When a line of the records below contains the string "provide", copy that whole line.

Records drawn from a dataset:

****************************************

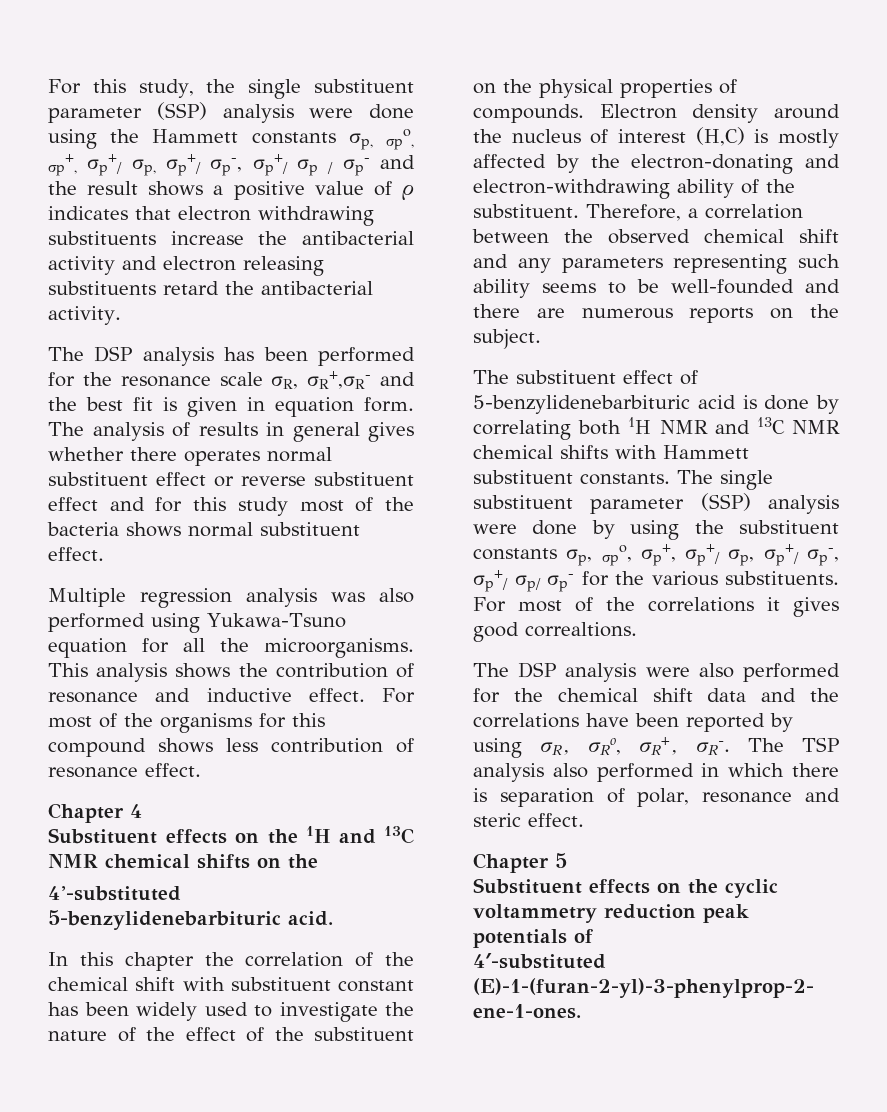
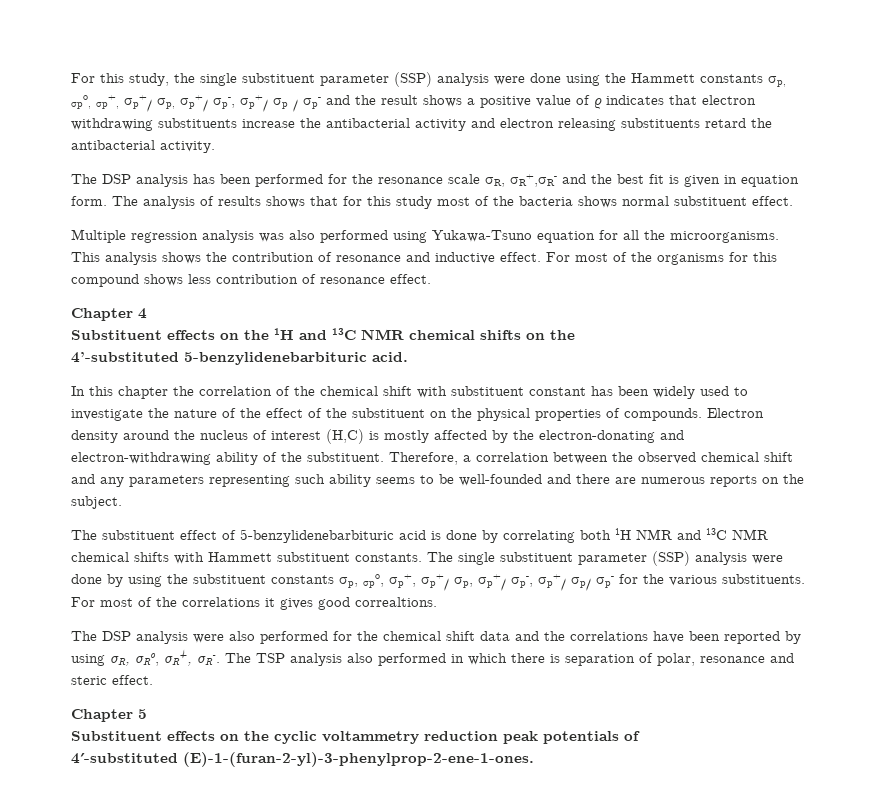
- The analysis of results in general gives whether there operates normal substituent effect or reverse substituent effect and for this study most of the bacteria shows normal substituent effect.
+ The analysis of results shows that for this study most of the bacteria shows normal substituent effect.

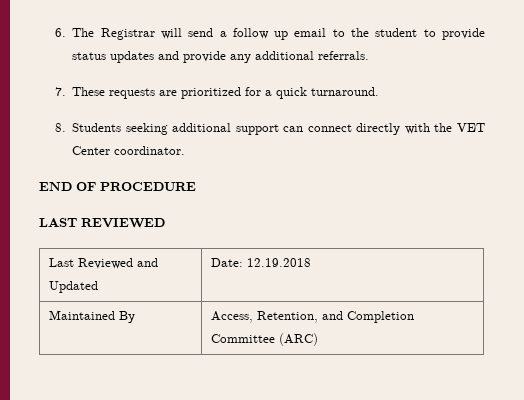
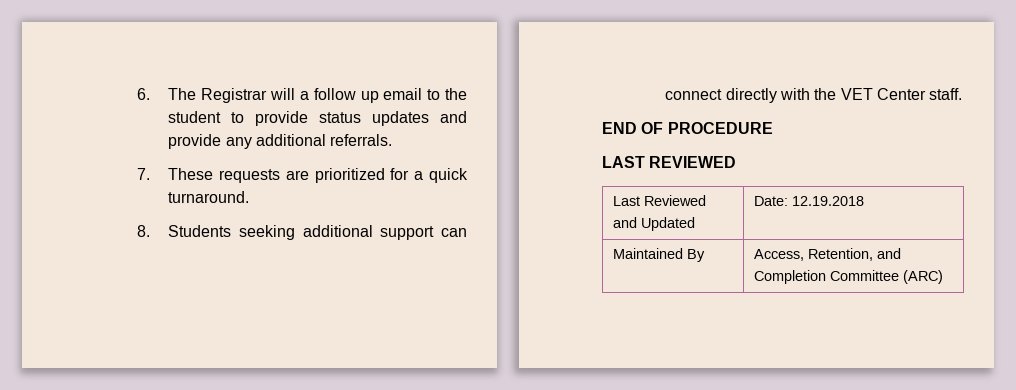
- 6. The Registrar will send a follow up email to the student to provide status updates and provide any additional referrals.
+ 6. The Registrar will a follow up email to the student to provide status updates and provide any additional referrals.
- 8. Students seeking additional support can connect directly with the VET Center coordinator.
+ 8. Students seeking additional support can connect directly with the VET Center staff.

****************************************

Solution for this exercise »
- 6. The Registrar will send a follow up email to the student to provide status updates and provide any additional referrals.
+ 6. The Registrar will a follow up email to the student to provide status updates and provide any additional referrals.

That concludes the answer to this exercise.